- [Information supplied]
BEGIN
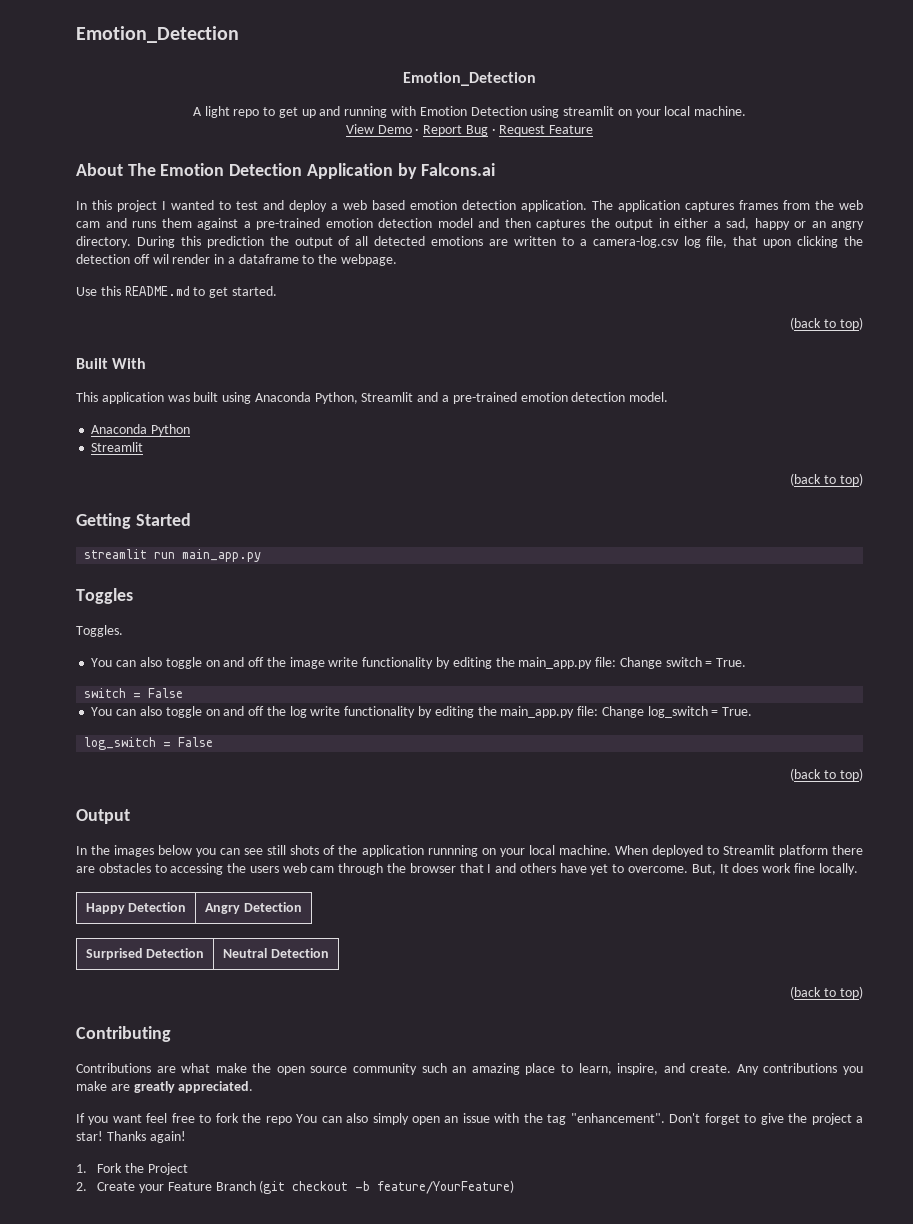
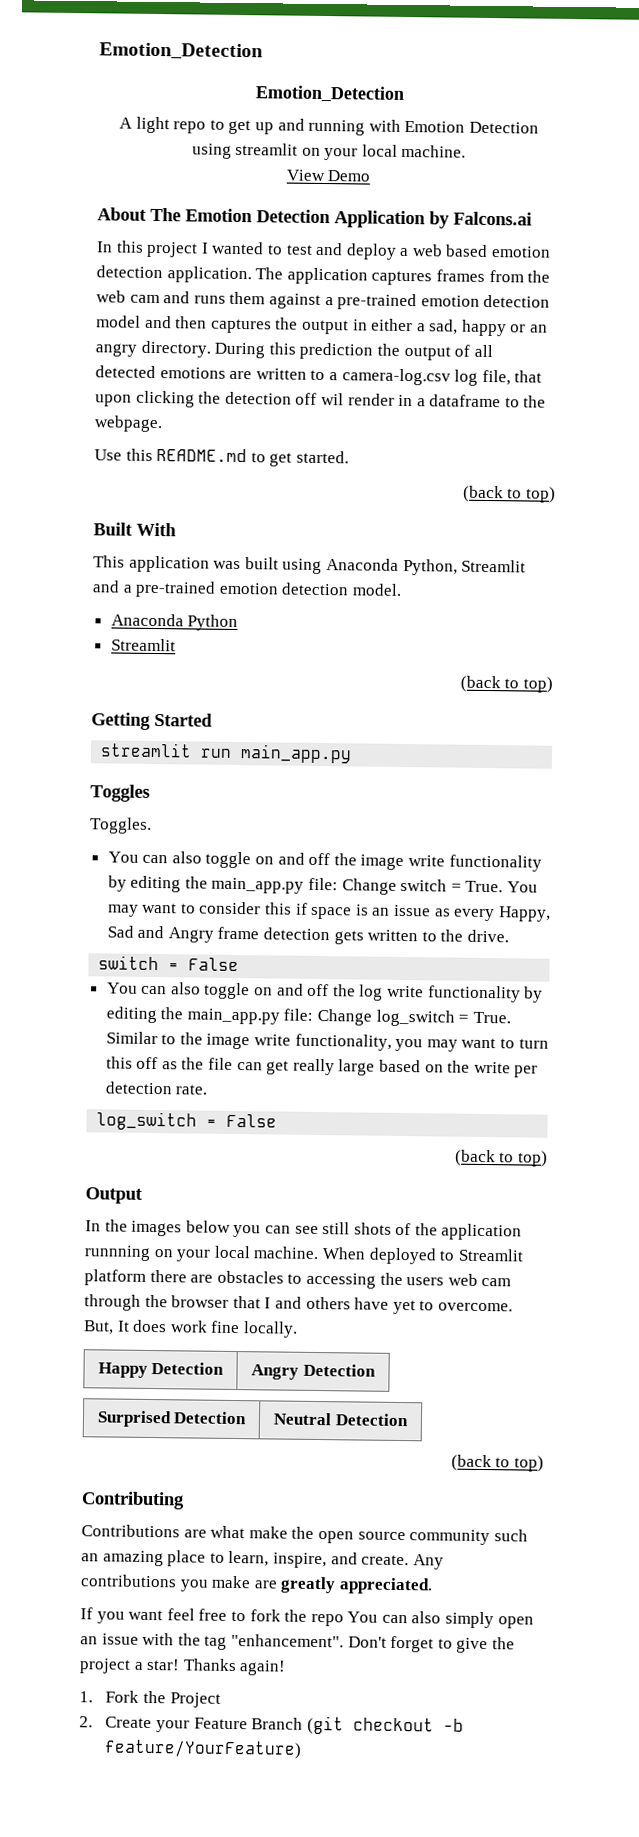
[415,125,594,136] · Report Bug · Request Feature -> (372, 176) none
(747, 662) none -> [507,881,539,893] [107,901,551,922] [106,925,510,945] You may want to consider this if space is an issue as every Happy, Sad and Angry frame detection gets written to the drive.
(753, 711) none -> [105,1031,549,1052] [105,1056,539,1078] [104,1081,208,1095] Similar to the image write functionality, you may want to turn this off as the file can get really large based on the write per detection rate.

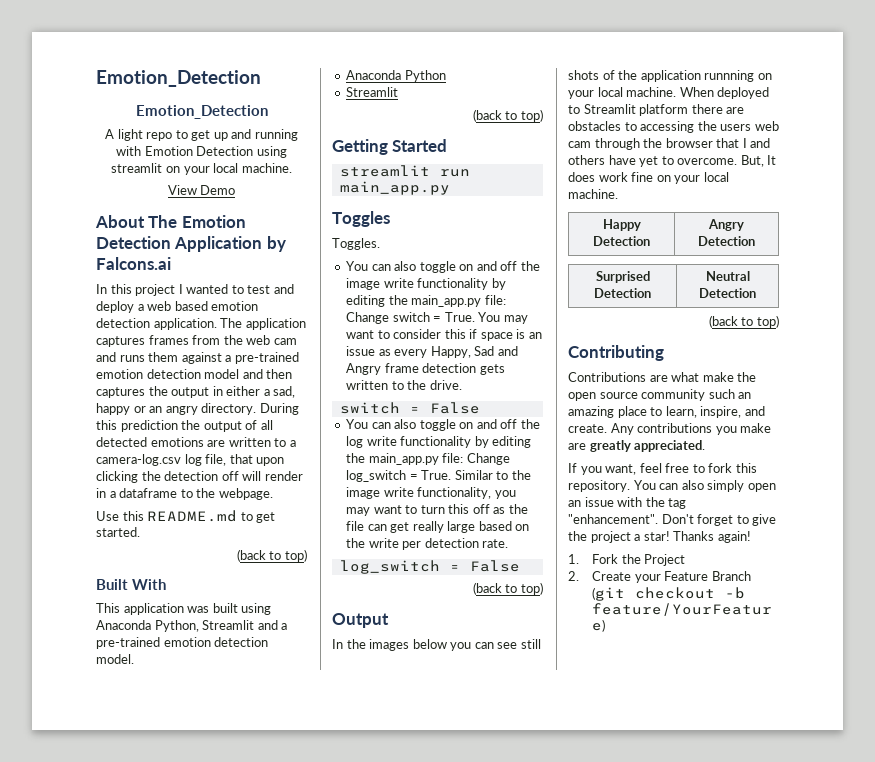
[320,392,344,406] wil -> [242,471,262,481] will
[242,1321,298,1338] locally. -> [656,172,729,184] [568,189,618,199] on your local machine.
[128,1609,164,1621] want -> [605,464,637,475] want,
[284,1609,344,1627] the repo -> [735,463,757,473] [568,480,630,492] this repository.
END
BEGIN
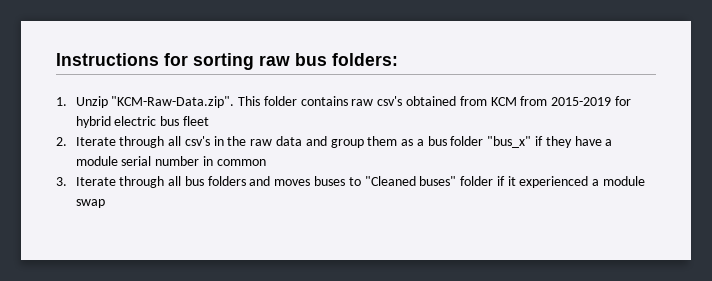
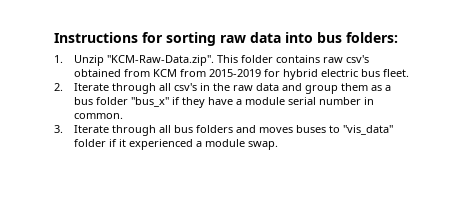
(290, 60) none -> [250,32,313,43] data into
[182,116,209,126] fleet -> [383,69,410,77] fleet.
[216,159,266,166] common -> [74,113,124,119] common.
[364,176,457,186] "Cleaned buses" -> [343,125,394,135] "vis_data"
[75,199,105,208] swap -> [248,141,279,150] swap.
END
BEGIN
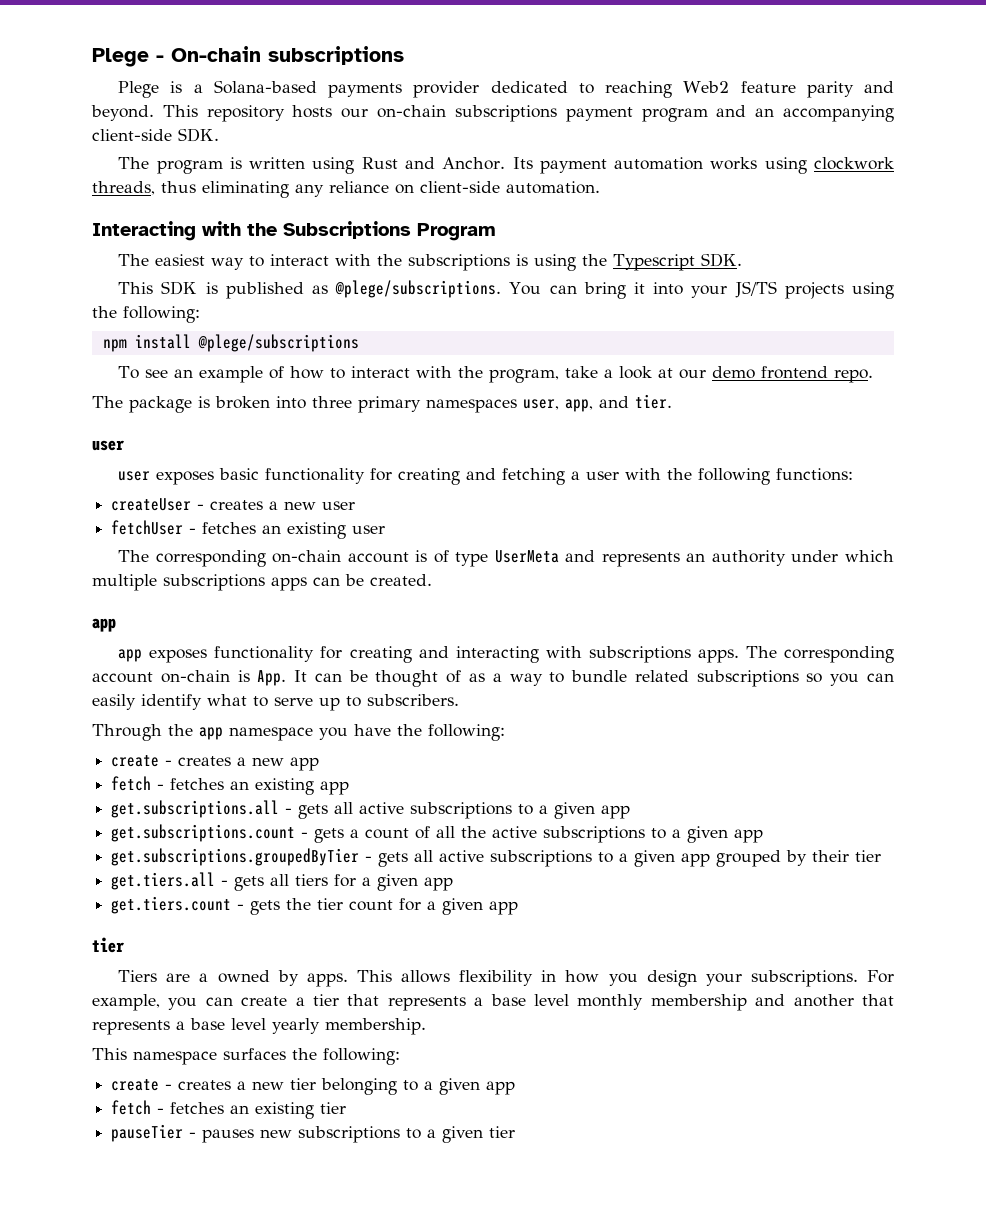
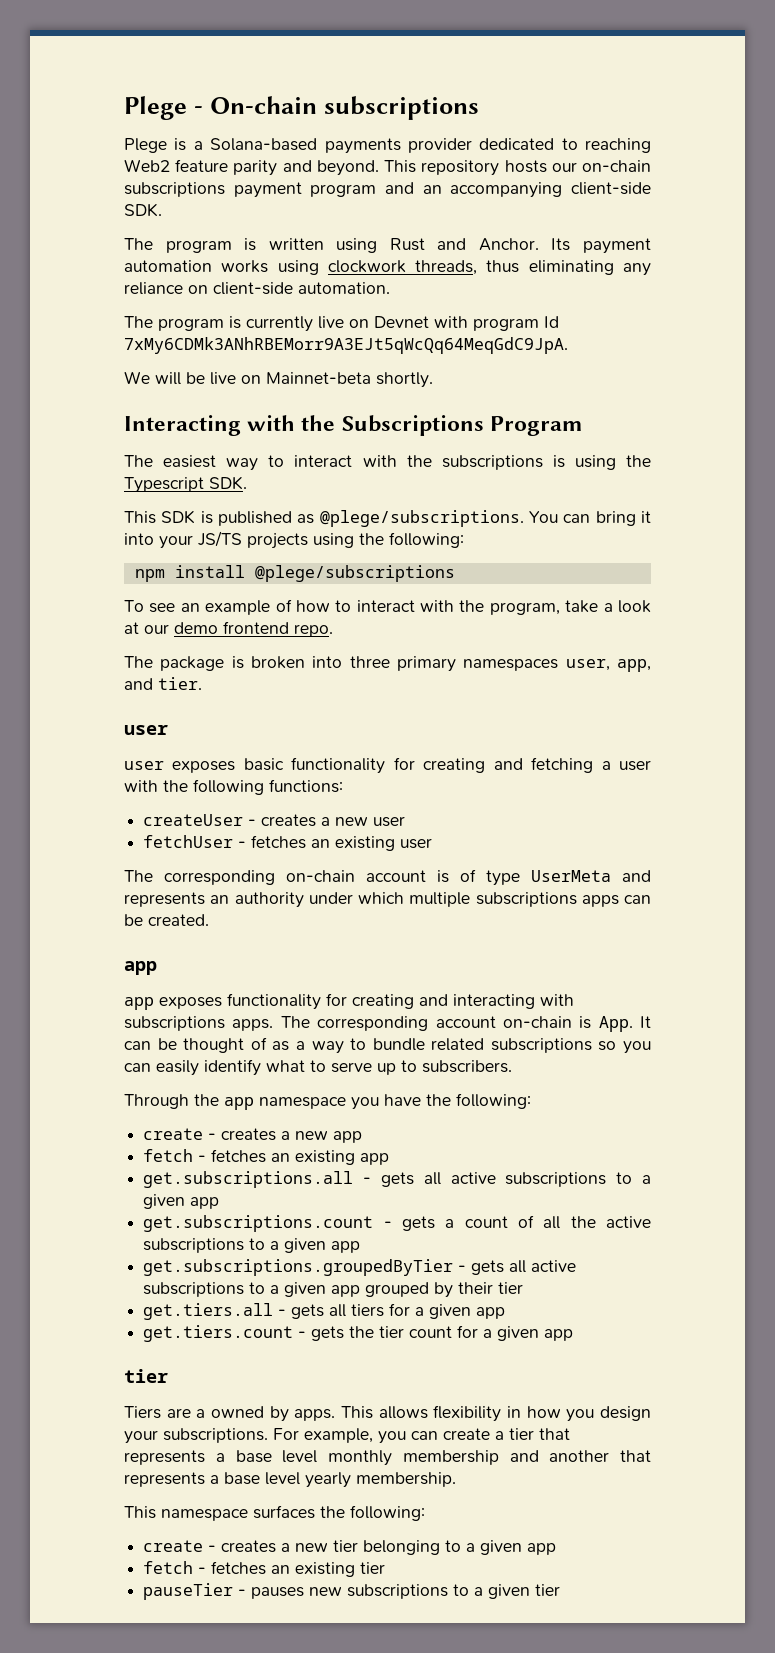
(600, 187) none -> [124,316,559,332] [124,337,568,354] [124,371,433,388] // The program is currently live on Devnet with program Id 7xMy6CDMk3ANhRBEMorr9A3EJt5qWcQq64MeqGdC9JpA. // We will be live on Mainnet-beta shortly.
END
- [Problem to work on] Look through the material above for the string "want" and copy each line that has it.

- [Final answer]
(747, 662) none -> [507,881,539,893] [107,901,551,922] [106,925,510,945] You may want to consider this if space is an issue as every Happy, Sad and Angry frame detection gets written to the drive.
(753, 711) none -> [105,1031,549,1052] [105,1056,539,1078] [104,1081,208,1095] Similar to the image write functionality, you may want to turn this off as the file can get really large based on the write per detection rate.
[128,1609,164,1621] want -> [605,464,637,475] want,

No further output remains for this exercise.